It rained at Martin’s funeral; Meckil made sure of it.

She wasn’t allowed at the funeral; ancient ancestral promises banned her from hallowed ground across the continent. So she stood outside, under the branches of the linden tree that had Named her, dressed in mourning as befit a widow, heedless of the scandal, and watched, working the Words of the rainfall into Martin’s eulogy.

Her maternal parent, in its favorite guise as an itinerant tinker, its clothing somber and too fine, today, for the role, stepped under the shelter of the tree, studying Meckil thoughtfully.

“He was your first.” It wasn’t a question; a mother knew. She answered anyway.

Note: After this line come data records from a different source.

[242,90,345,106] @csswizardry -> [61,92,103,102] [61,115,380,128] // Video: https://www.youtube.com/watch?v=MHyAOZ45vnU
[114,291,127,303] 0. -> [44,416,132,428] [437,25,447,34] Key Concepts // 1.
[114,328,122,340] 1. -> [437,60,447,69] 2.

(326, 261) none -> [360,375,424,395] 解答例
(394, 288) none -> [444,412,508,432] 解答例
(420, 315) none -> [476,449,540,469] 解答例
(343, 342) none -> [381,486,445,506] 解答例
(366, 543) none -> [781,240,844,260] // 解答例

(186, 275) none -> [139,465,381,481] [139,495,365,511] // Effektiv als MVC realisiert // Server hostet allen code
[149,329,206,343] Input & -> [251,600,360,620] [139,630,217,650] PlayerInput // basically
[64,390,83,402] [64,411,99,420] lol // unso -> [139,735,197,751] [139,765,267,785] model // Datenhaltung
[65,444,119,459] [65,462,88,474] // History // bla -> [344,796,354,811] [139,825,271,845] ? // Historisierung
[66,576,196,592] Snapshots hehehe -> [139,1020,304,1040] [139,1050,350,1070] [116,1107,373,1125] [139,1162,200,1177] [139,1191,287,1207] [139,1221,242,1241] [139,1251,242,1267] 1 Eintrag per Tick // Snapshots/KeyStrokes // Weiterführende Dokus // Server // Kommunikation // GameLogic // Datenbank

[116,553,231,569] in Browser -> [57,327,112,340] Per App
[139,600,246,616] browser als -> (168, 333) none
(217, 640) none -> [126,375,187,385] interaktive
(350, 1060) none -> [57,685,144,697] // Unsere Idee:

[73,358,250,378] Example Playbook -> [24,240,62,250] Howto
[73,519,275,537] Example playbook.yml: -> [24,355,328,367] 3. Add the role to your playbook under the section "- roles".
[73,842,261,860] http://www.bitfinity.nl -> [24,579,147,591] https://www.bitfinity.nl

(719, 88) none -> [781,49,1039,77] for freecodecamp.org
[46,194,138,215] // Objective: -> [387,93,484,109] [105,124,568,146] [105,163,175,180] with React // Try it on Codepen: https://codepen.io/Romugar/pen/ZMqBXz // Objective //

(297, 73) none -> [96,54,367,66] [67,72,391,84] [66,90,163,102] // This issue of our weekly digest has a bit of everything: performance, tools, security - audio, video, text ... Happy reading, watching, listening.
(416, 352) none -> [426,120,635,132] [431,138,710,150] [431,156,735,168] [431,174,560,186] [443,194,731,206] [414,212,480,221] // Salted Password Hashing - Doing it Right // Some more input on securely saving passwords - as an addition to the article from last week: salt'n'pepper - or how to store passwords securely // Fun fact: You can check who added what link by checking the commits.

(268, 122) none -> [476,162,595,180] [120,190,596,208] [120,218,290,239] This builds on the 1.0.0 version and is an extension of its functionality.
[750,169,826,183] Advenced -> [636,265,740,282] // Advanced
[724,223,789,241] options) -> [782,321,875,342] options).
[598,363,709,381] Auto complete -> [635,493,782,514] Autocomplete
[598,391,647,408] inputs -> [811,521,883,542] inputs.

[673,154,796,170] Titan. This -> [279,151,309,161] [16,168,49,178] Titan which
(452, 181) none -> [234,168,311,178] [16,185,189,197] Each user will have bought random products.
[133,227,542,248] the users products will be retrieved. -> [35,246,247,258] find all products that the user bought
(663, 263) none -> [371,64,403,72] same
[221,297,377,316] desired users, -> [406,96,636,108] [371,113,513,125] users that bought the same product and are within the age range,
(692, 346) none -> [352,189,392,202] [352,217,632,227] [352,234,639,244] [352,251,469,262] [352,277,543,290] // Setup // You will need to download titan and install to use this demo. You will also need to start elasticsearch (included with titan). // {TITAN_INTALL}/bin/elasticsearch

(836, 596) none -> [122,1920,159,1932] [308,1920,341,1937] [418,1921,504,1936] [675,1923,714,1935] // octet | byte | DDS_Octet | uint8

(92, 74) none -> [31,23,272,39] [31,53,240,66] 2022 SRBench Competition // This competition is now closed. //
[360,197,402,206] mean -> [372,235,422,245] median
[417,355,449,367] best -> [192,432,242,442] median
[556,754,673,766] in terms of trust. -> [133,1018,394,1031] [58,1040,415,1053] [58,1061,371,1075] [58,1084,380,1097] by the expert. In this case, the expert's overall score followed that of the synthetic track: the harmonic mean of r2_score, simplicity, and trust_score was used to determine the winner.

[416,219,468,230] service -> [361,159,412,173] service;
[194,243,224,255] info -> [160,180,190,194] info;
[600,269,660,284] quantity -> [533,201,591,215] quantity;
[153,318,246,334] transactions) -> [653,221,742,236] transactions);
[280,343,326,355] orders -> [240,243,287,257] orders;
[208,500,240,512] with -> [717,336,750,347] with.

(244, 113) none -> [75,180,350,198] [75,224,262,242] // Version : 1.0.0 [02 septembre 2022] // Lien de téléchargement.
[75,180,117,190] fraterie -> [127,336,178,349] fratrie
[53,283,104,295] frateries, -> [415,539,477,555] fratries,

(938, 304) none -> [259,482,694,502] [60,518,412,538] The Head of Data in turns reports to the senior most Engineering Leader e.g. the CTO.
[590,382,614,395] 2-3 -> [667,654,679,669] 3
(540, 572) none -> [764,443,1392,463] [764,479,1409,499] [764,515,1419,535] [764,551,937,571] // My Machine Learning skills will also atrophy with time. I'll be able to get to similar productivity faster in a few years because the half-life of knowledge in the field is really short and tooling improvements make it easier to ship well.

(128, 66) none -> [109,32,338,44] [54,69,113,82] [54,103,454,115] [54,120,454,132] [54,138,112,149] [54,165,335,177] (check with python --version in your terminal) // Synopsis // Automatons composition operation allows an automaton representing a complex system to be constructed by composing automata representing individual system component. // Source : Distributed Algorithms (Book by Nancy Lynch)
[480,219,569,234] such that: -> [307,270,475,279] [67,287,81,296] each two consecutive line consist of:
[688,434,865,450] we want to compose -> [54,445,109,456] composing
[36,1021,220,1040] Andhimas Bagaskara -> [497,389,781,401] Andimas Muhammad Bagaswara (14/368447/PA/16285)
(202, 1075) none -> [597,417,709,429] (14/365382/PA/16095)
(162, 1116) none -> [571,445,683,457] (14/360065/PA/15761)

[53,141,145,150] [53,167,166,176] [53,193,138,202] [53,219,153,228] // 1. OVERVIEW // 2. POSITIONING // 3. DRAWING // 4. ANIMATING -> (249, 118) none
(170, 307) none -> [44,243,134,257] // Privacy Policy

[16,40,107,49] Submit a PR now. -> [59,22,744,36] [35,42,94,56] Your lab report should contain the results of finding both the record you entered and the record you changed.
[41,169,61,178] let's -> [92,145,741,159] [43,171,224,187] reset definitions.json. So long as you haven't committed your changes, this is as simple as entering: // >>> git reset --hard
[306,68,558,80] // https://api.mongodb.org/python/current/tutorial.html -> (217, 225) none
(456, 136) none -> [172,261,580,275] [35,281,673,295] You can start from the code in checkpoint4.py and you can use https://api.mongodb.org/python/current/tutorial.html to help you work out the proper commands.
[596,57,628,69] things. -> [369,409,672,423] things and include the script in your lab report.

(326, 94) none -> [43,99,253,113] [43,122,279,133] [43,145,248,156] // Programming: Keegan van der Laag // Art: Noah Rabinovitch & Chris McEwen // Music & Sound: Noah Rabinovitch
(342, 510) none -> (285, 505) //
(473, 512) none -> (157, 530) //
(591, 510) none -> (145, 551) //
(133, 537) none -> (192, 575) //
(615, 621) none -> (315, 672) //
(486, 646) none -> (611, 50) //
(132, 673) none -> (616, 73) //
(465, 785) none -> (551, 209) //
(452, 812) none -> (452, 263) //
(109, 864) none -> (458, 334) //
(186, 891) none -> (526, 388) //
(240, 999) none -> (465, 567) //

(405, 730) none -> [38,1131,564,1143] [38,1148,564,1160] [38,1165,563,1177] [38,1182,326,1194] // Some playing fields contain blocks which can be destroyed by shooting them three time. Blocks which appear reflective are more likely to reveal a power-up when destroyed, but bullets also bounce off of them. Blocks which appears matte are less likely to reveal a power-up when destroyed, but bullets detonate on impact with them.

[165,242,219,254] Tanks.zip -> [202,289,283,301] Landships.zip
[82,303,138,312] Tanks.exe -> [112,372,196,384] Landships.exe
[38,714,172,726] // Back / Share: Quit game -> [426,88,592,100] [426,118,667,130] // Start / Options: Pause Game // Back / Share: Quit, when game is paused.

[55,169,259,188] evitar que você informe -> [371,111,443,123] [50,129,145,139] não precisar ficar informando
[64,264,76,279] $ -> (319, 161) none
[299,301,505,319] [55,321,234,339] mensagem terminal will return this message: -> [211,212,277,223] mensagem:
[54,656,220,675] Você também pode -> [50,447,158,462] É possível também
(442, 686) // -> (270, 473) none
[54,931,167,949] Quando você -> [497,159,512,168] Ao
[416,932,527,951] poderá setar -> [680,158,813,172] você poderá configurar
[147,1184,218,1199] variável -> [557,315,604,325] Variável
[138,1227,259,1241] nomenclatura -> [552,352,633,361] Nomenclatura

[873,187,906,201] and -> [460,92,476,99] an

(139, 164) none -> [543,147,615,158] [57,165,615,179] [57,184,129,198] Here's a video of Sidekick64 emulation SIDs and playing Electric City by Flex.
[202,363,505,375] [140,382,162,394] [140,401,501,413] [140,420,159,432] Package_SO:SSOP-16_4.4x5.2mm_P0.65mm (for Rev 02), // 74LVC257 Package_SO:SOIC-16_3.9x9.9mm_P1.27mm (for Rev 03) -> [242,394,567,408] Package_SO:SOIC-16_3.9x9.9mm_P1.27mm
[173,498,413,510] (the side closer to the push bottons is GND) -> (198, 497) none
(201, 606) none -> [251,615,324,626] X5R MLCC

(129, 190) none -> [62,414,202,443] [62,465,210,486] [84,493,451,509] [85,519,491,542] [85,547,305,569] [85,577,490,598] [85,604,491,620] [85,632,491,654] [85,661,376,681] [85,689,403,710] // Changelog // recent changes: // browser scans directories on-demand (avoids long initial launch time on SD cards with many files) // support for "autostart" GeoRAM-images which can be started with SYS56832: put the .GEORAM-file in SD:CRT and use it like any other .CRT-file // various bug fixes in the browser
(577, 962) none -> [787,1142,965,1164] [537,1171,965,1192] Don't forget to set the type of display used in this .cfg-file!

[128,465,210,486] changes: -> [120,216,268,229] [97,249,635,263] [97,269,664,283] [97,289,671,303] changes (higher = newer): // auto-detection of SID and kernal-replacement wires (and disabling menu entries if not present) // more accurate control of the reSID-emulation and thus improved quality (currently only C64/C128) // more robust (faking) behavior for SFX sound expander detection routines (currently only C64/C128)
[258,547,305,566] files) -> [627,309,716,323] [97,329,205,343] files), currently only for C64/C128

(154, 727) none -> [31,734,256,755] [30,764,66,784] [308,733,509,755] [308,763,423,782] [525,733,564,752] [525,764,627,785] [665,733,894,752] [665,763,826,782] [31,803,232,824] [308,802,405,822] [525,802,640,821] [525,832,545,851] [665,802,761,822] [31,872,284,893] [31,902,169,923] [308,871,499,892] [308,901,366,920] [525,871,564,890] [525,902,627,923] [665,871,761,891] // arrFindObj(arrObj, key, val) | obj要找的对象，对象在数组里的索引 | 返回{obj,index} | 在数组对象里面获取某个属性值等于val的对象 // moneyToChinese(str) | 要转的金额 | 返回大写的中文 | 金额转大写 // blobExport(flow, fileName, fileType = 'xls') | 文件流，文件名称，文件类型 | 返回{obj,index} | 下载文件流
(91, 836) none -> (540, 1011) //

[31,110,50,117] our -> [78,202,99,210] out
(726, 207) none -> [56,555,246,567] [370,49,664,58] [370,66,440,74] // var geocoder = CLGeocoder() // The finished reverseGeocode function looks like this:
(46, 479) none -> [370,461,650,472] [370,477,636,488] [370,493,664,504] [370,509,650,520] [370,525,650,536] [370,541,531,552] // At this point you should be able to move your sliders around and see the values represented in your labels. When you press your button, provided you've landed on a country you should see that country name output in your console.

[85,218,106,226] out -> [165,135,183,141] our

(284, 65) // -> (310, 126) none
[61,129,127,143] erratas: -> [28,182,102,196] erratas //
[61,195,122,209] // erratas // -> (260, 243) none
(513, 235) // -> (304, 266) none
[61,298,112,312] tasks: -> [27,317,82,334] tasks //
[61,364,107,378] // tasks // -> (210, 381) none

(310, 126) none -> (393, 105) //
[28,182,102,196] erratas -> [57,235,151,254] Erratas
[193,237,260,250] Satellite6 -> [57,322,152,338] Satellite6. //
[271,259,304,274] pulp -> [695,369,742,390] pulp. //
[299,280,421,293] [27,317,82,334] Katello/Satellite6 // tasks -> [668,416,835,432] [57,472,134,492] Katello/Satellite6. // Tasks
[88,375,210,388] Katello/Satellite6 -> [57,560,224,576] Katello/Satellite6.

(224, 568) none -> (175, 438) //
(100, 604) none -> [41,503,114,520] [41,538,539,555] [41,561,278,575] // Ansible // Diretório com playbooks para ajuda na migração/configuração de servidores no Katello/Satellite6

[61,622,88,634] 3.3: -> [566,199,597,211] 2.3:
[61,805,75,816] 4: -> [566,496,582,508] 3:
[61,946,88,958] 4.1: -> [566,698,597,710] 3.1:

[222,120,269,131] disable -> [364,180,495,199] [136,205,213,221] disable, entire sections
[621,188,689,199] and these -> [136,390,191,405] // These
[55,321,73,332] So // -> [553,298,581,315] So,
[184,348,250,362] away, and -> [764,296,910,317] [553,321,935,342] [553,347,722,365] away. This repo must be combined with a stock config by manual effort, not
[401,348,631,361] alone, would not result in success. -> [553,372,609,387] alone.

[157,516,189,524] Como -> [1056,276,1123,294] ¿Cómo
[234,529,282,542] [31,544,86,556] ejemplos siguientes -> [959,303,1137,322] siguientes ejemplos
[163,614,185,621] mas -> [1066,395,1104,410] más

“Yes.” First love. First human. First death; the first time she’d had to confront, face-to-face, the differences between her people and those they lived beside.

“It gets easier with time.” She tasted the bitter truth in her mother’s words, and winced. She wasn’t sure she wanted to get easier.

“I loved him,” she said defiantly, stupidly.

“That, too, gets easier with time,” Tell murmured. It looked at her, its expression gentle. “Where will you go now?”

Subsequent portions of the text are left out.